“军国大事,岂是你这小小无知妇人能够了解,扈罗部的兵原本就是为了骗杀魏旭而设下的计谋,若不是魏旭图谋不轨,我等何必与扈罗部联手?”
“那么魏旭夺回雁北草场就是错了?”
“他图谋不轨,罪该当斩!”
“他夺回了原本属于我们自己的草场也是错了?”
“谁知道他存了什么心思?宁予友邦不予家贼。
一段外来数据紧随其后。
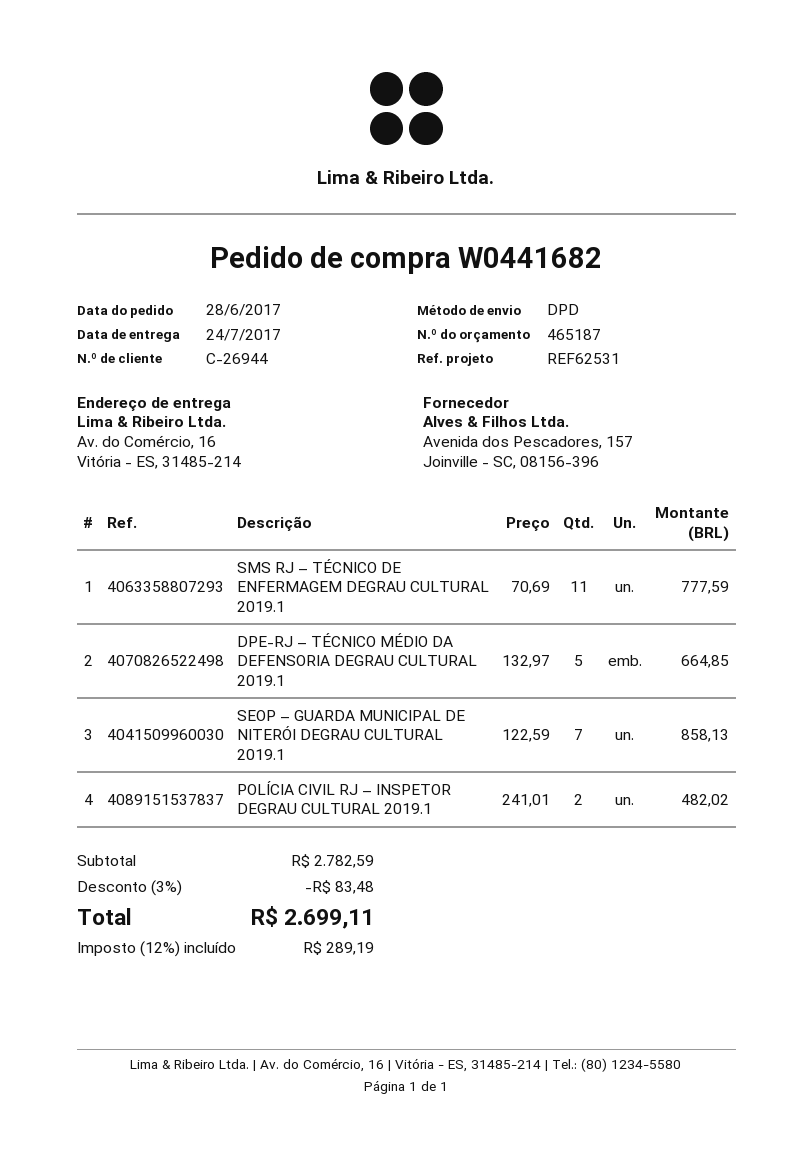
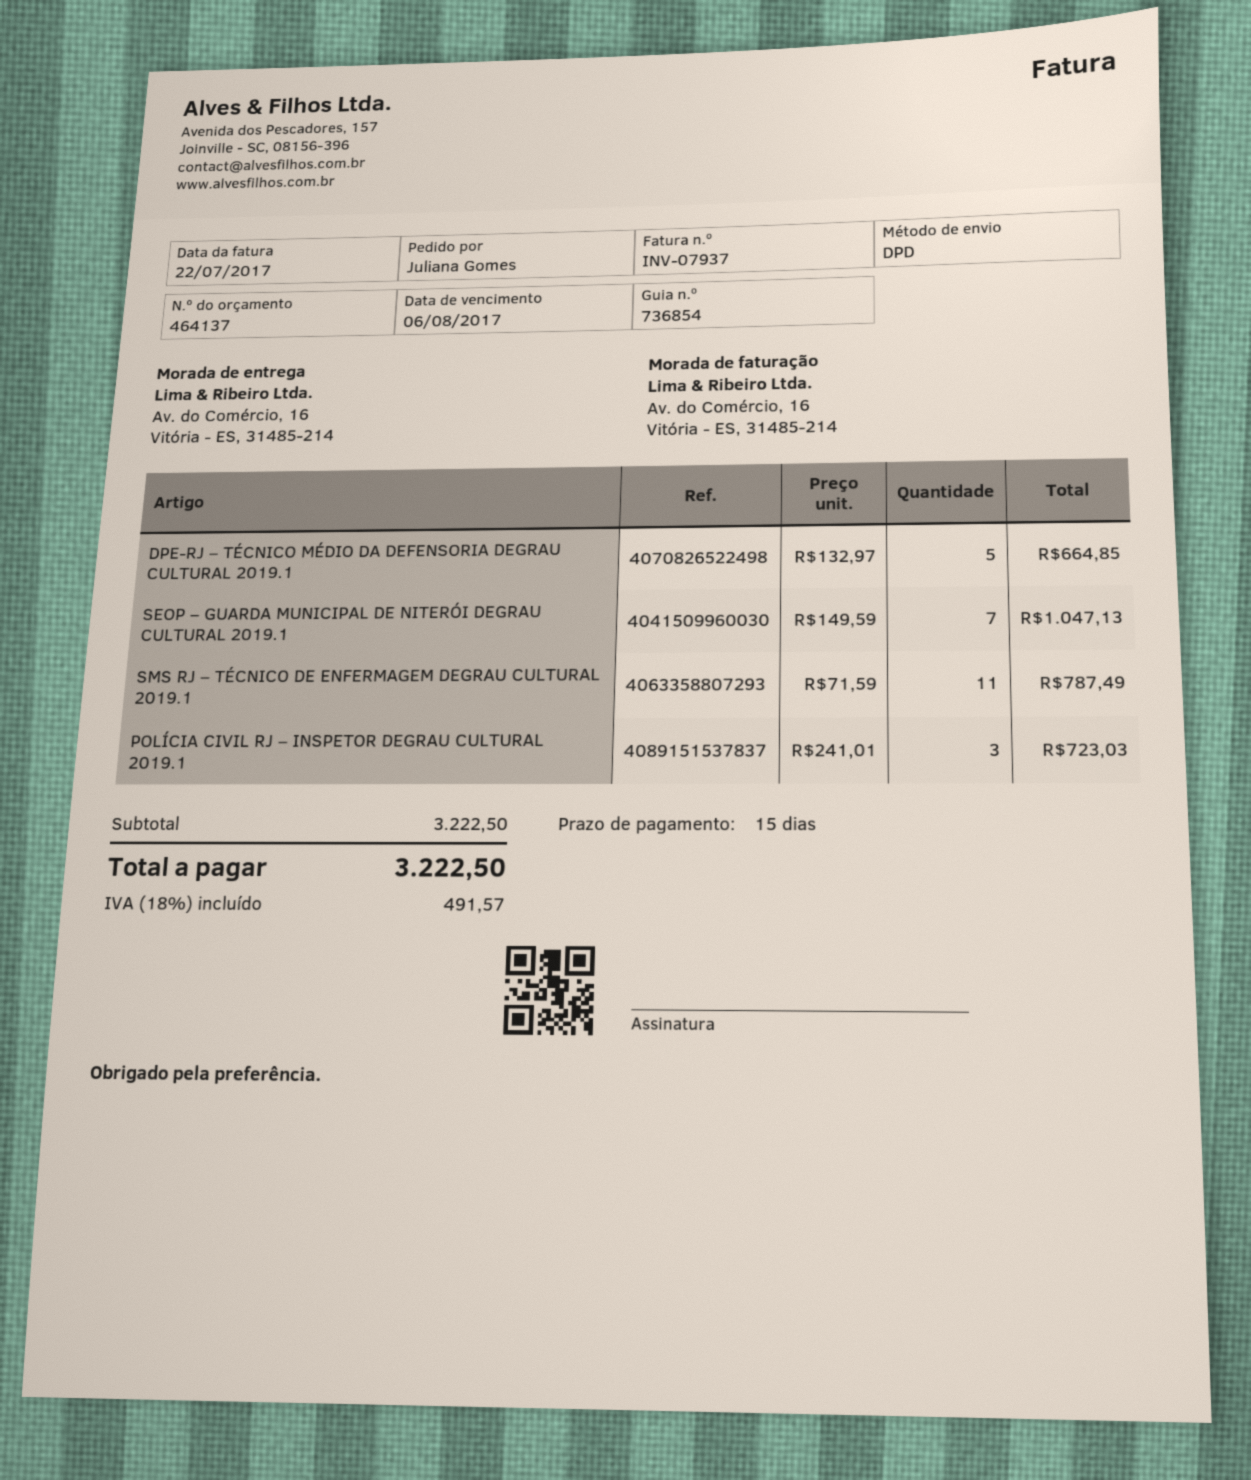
quote number: 465187 -> 464137
SMS RJ – TÉCNICO DE ENFERMAGEM DEGRAU CULTURAL 2019.1: 11 x 70.69 = 777.59 -> 11 x 71.59 = 787.49
SEOP – GUARDA MUNICIPAL DE NITERÓI DEGRAU CULTURAL 2019.1: 7 x 122.59 = 858.13 -> 7 x 149.59 = 1047.13
POLÍCIA CIVIL RJ – INSPETOR DEGRAU CULTURAL 2019.1: 2 x 241.01 = 482.02 -> 3 x 241.01 = 723.03
subtotal: 2782.59 -> 3222.50
discount: 3% = 83.48 -> none
tax: 12% = 289.19 -> 18% = 491.57
total: 2699.11 -> 3222.50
”
“大哥!”
魏辉转头一看,发现‘恪安帝姬’的脸竟然与他的脸近在咫尺。
“你……”
魏辉赫然发现‘恪安帝姬’的脖子竟然像蛇一样在空中扭动着,‘恪安帝姬’的脑袋就高悬在他的脑袋上方。
“大哥,你说自缢之后,脖子是不是这个样子的?”
魏辉想要大喊,但是声音仿佛被噎在喉咙里,半天都提不上来一个调。他呆呆地看着‘恪安帝姬’的脖子绕着他的脖子转了一圈又一圈,接着……
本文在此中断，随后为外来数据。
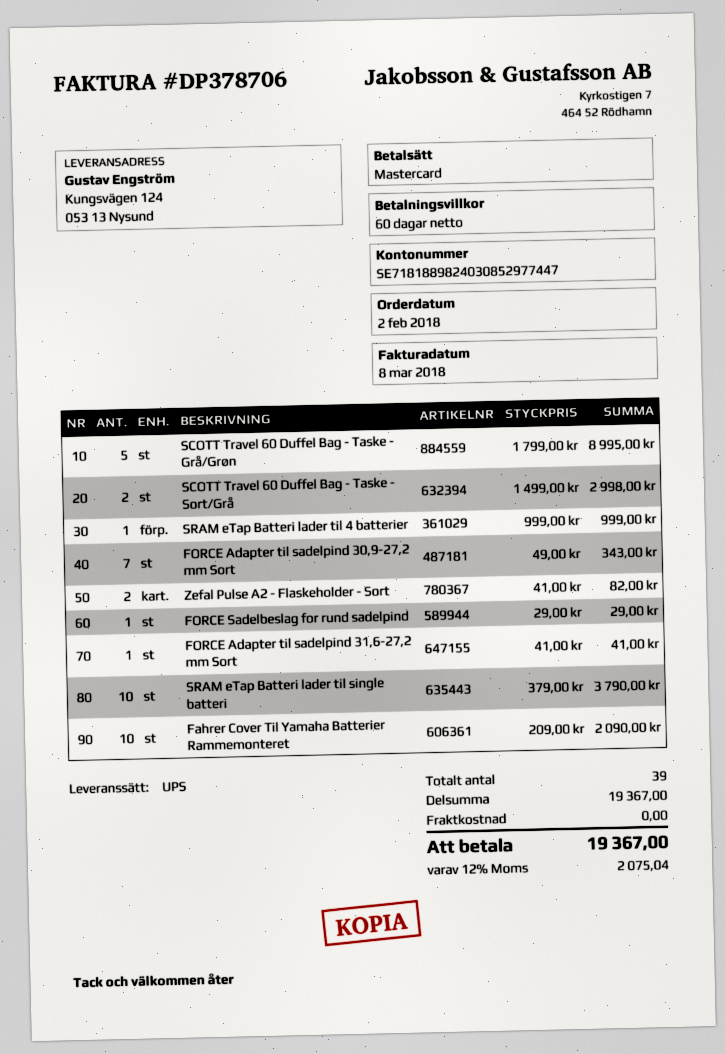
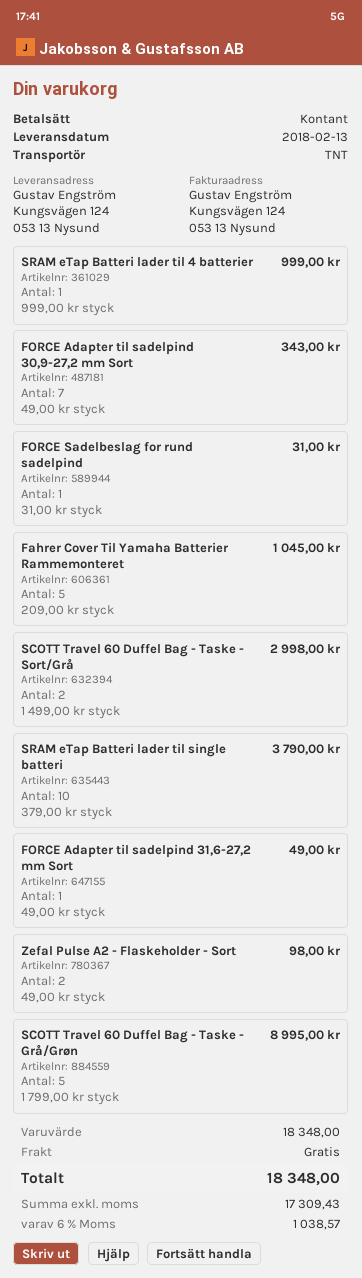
payment method: Mastercard -> cash
shipping method: UPS -> TNT
Zefal Pulse A2 - Flaskeholder - Sort: 2 x 41.00 = 82.00 -> 2 x 49.00 = 98.00
FORCE Sadelbeslag for rund sadelpind: 1 x 29.00 = 29.00 -> 1 x 31.00 = 31.00
FORCE Adapter til sadelpind 31,6-27,2 mm Sort: 1 x 41.00 = 41.00 -> 1 x 49.00 = 49.00
Fahrer Cover Til Yamaha Batterier Rammemonteret: 10 x 209.00 = 2090.00 -> 5 x 209.00 = 1045.00
subtotal: 19367.00 -> 18348.00
tax: 12% = 2075.04 -> 6% = 1038.57
total: 19367.00 -> 18348.00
只见魏辉的一双脚慢慢地抬高、抬高再抬高,那双脚先是不停地挣扎着,接着一股黄水流了下来,再接着那双脚就不动了。
当英招破开地下密室的大门之后,只见伪帝魏辉正以一种扭曲的姿势吊在半空之中,他的脖子上是一条长长的白绫,白绫的另一头吊在密室的屋顶之上。
众人将魏辉放了下来,一名武官查验了之后,然后回禀道
“将军,他……脖子断了。”
英招一听就懂了,哪里是自杀,分明就是被人扭断了脖子,然后吊上去的。
英招见了魏辉的下场也是不胜唏嘘,然后就回报女魃了。